Required work: When the line with "subtotal: 2330.00 -> 2390.00" appears below, start repeating lines exactly, and keep going through the line with "total: 2374.95 -> 2436.90"; add nothing outside that span.

Data to process:
=== Begin Enclosure ===
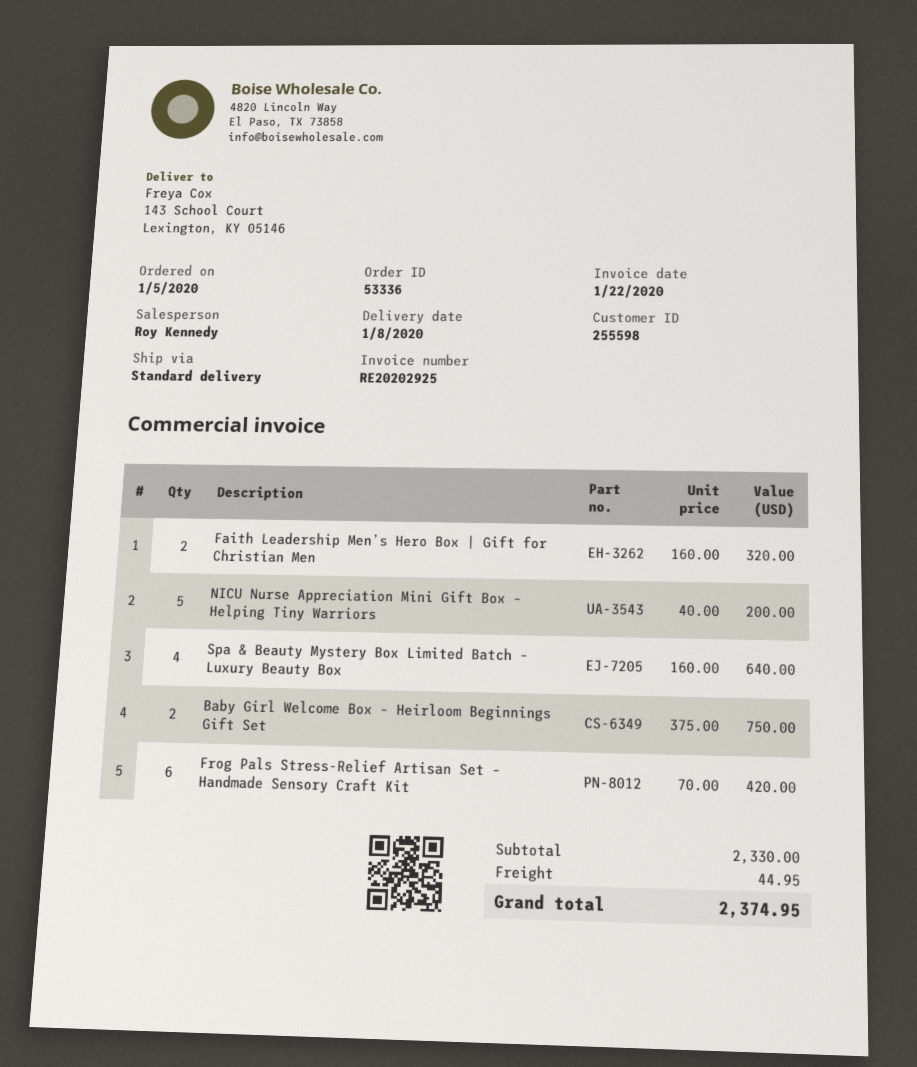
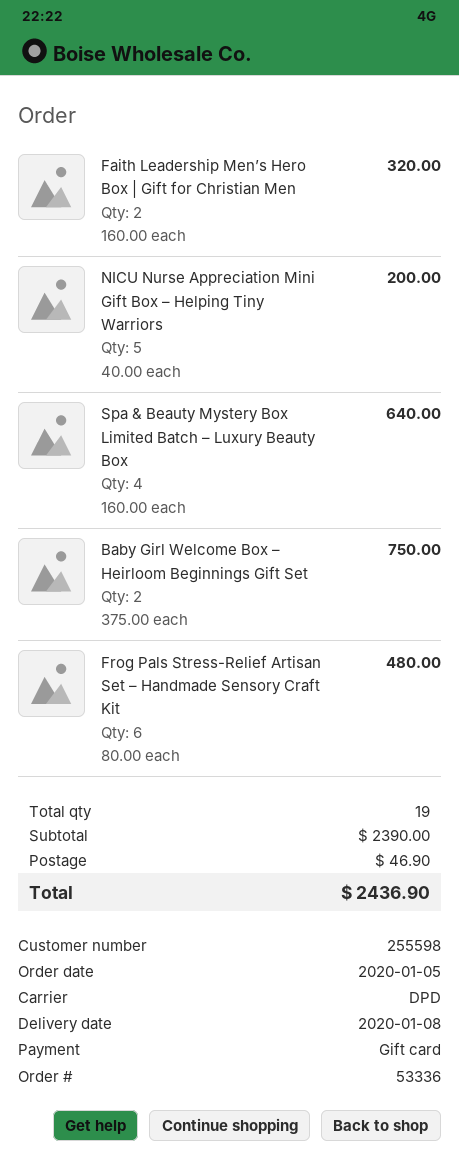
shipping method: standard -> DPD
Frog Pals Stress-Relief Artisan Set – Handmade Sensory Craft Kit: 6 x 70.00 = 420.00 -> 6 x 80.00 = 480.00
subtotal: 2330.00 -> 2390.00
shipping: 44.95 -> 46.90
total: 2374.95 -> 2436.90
=== End Enclosure ===
=== Begin Enclosure ===
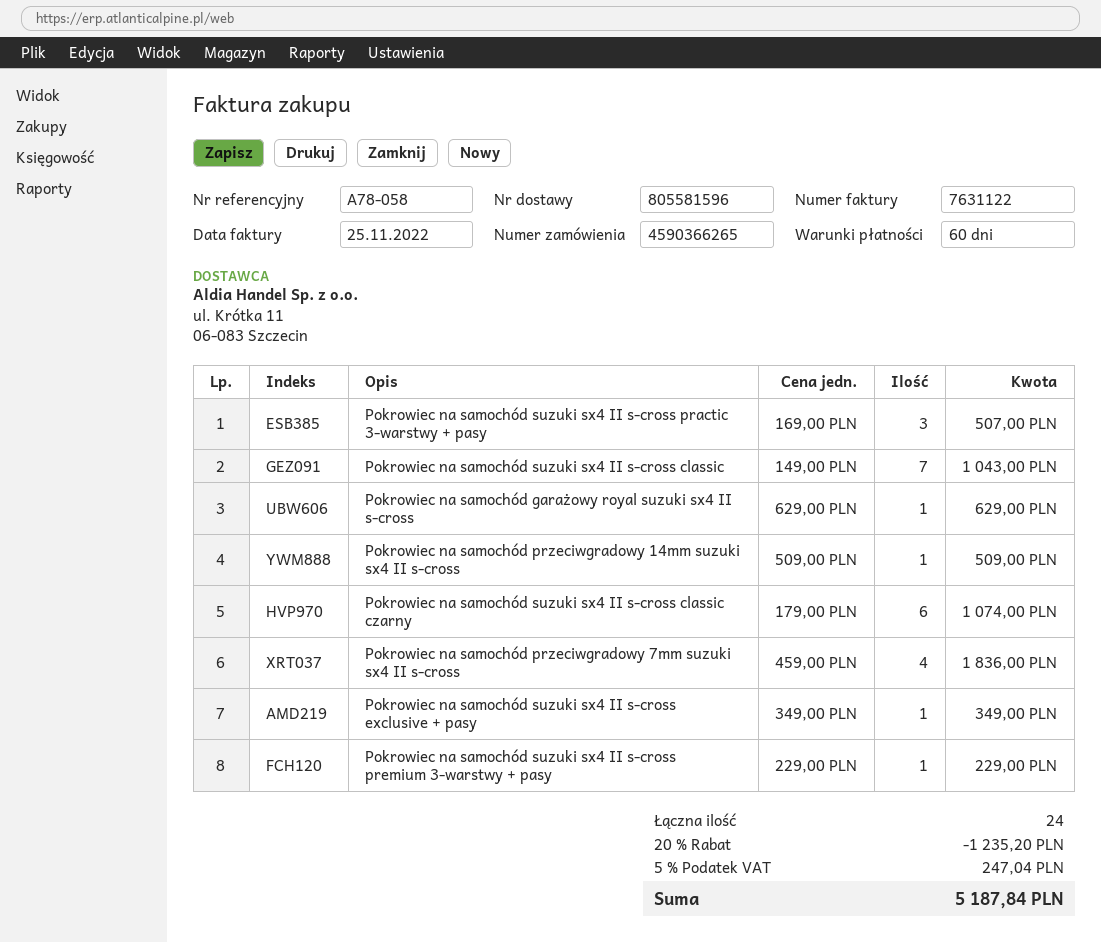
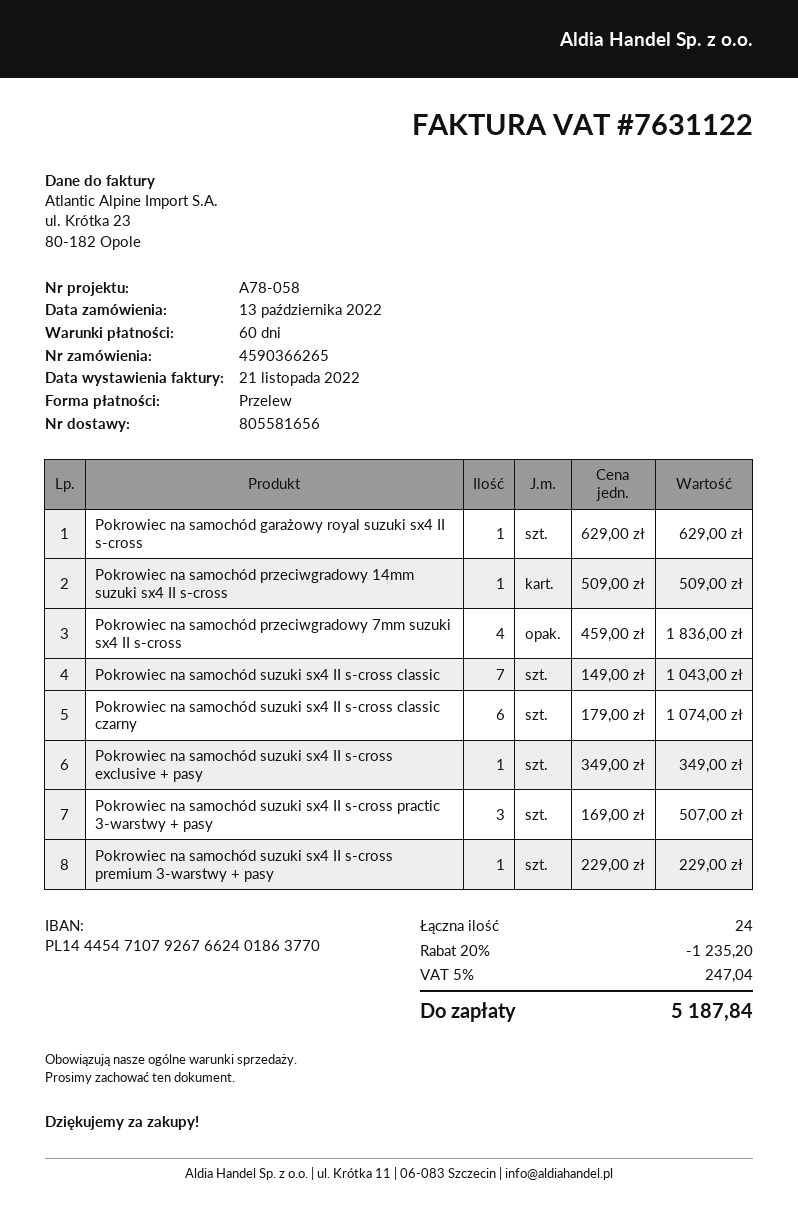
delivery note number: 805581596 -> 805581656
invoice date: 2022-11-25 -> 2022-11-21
=== End Enclosure ===
=== Begin Enclosure ===
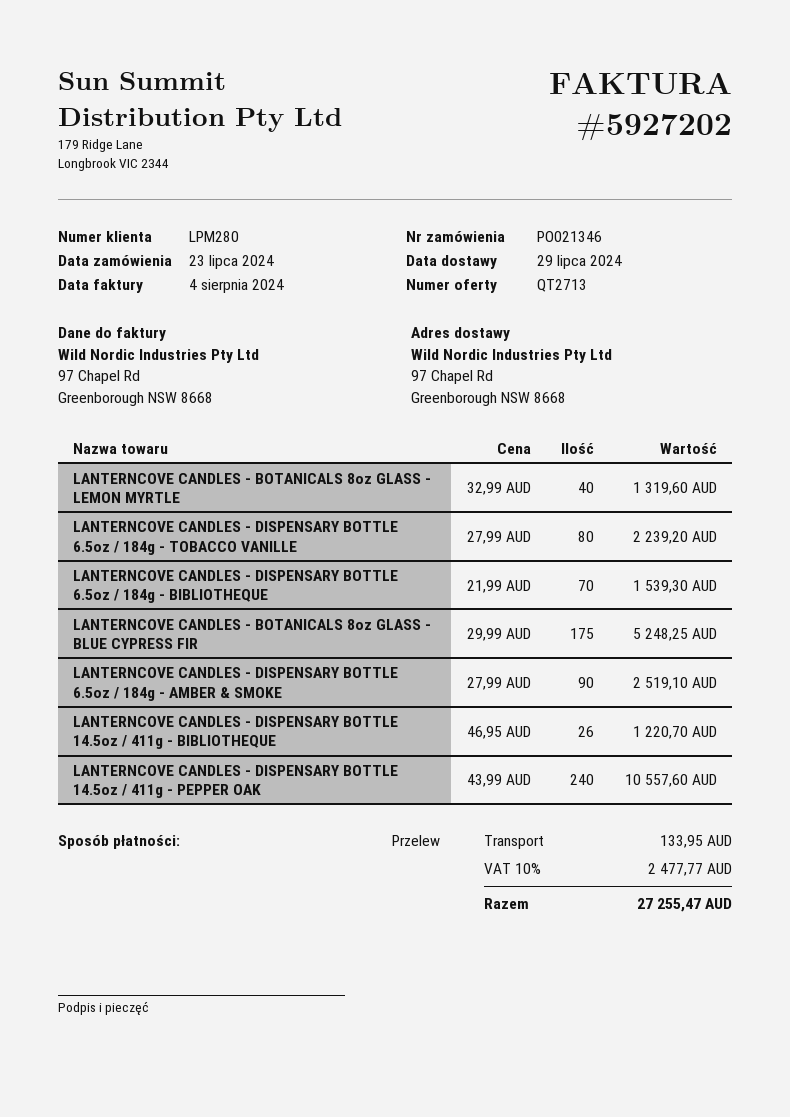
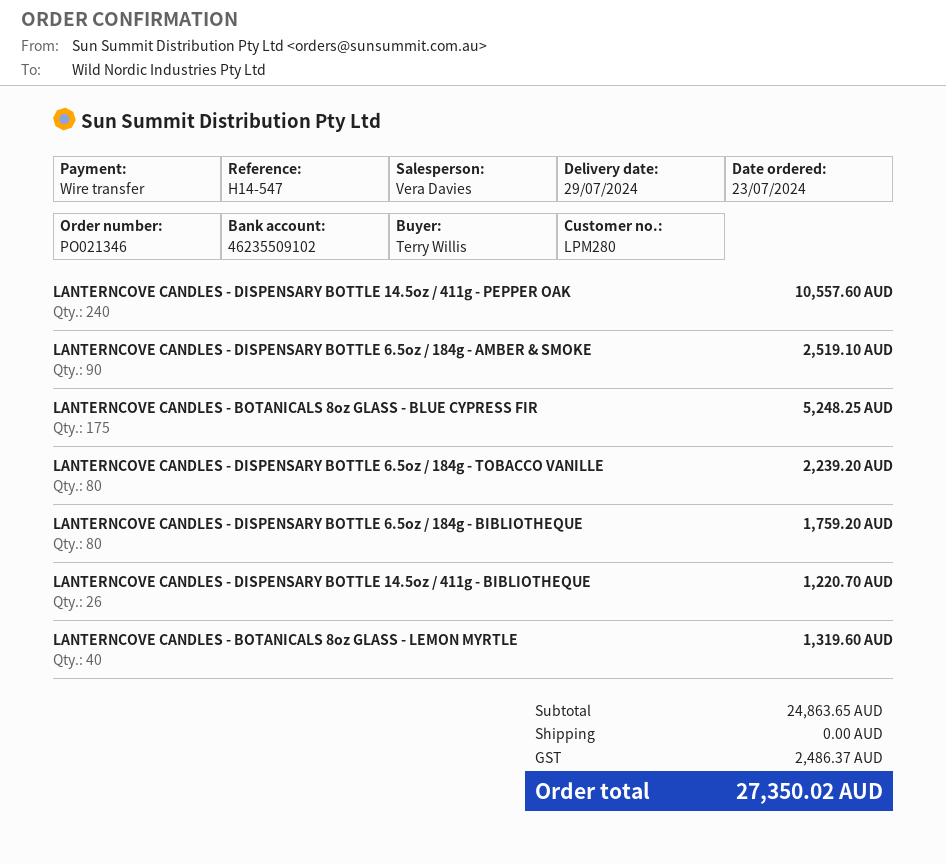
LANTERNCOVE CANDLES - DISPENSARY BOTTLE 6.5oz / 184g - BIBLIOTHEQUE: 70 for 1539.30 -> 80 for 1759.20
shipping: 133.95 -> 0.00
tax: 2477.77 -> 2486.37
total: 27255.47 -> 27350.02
=== End Enclosure ===
Response:
subtotal: 2330.00 -> 2390.00
shipping: 44.95 -> 46.90
total: 2374.95 -> 2436.90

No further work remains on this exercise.